Trump is Proving Levin Right: Populism Really is Progressivism by a Different Name
Today, the New York Times reports that long-time Donald Trump advisor Roger Stone expects Trump to campaign to the “left of Hillary Clinton” on a variety of issues. This of course is not a surprise to anyone who has been paying attention to CR Editor-in-Chief Mark Levin. Levin has been warning about the progressive roots of populism for months now on his radio and television programs. The Trump camp has gone so far as to say every position Trump has taken up until now is just a “suggestion.”
The Times article entitled, “Donald Trump Borrows From Bernie Sanders’s Playbook to Woo Democrats,” lays out a convincing case about Trump’s progressive bona fides.
On a range of issues, Mr. Trump seems to be taking a page from the Sanders playbook, expressing a willingness to increase the minimum wage, suggesting that the wealthy may pay higher taxes than under his original proposal, attacking Mrs. Clinton from the left on national security and Wall Street, and making clear that his opposition to free trade will be a centerpiece of his general election campaign.
As Mr. Trump lays the groundwork for his likely showdown with Mrs. Clinton, he is staking out a series of populist positions that could help him woo working-class Democrats in November. But in doing so, he is exacerbating the trepidation some Republicans already feel about his candidacy at a moment when the party typically rallies to its nominee.
The populist persona Trump has crafted for himself is in fact progressive. Back before the primary season was effectively over, Levin took to the airwaves to explain how the progressive movement sprang from populism. Listen to Levin explain it for yourself.
A look back at Trump’s 30 plus years of public life shows that he has been a lifelong progressive on many issues. Many of the positions he took this year are not positions he has held for decades. Many were carefully crafted for the primary campaign. Now that that portion of the campaign is over, he and his team are reminding folks that everything he has said are “just suggestions.”
This means all of his campaign promises up to this point are negotiable, and don’t actually reflect what he would try to do in office. That’s not a pundit saying this; those were Trump’s own words.

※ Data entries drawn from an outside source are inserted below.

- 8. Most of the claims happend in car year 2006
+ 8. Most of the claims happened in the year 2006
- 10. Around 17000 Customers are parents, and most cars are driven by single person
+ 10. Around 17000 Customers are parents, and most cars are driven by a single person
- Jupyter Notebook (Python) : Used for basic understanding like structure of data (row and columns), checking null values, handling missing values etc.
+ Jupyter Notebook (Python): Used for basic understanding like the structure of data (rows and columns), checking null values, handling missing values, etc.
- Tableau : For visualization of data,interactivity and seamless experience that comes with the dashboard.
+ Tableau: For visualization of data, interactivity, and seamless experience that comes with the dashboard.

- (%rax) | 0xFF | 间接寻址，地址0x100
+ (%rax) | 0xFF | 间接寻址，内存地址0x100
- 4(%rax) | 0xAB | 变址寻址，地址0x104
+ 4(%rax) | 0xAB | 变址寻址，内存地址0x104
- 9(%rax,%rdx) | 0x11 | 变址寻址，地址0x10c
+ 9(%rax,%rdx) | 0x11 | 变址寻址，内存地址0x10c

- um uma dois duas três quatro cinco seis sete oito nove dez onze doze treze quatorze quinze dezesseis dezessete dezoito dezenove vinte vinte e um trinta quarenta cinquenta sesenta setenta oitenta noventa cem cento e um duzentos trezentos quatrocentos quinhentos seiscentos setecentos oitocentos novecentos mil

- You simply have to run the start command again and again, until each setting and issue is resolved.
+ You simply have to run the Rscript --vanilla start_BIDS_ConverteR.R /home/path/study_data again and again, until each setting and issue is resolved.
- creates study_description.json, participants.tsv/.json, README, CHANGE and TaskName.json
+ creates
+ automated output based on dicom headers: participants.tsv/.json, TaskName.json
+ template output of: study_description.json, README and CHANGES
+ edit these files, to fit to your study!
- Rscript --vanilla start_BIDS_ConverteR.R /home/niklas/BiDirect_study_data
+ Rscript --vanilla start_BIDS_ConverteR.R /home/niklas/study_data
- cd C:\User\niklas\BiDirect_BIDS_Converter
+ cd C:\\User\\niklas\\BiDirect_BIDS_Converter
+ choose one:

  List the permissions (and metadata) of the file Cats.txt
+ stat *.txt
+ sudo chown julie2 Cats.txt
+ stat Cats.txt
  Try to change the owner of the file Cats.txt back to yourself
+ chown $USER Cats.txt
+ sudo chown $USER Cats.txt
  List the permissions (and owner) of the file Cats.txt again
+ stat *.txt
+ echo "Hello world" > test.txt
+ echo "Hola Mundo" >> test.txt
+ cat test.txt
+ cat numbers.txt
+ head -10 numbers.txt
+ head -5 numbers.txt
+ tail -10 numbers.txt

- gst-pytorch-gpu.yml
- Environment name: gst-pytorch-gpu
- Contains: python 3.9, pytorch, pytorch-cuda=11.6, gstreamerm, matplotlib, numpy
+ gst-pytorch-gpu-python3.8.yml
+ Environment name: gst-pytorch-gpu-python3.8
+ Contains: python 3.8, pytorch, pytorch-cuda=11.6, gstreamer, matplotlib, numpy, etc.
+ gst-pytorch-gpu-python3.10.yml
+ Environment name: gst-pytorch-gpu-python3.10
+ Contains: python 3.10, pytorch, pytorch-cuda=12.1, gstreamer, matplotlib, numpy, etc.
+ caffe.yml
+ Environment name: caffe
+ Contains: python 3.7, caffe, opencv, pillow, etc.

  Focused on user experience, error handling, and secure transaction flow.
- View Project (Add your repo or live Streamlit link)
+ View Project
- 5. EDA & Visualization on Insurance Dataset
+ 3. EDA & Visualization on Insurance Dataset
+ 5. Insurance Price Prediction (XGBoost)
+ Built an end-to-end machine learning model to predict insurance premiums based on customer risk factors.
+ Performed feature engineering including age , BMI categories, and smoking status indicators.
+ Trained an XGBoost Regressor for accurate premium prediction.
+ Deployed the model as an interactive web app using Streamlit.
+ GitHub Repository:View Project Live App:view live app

The Republican power players are all telling conservatives that they have to either get behind Donald Trump or be labeled Clinton enablers. This is a trap that assumes there are only two options. It requires conservatives to choose a party over principles. That is something Newt Gingrich used to fight against.
It is becoming increasingly clear that Donald Trump is an amorphous populist who will adopt any position needed to gain unfettered access to the Oval Office. He has certainly, by his recent actions, proven Levin right. Populism is a building block for progressivism, and populists are ultimately progressives.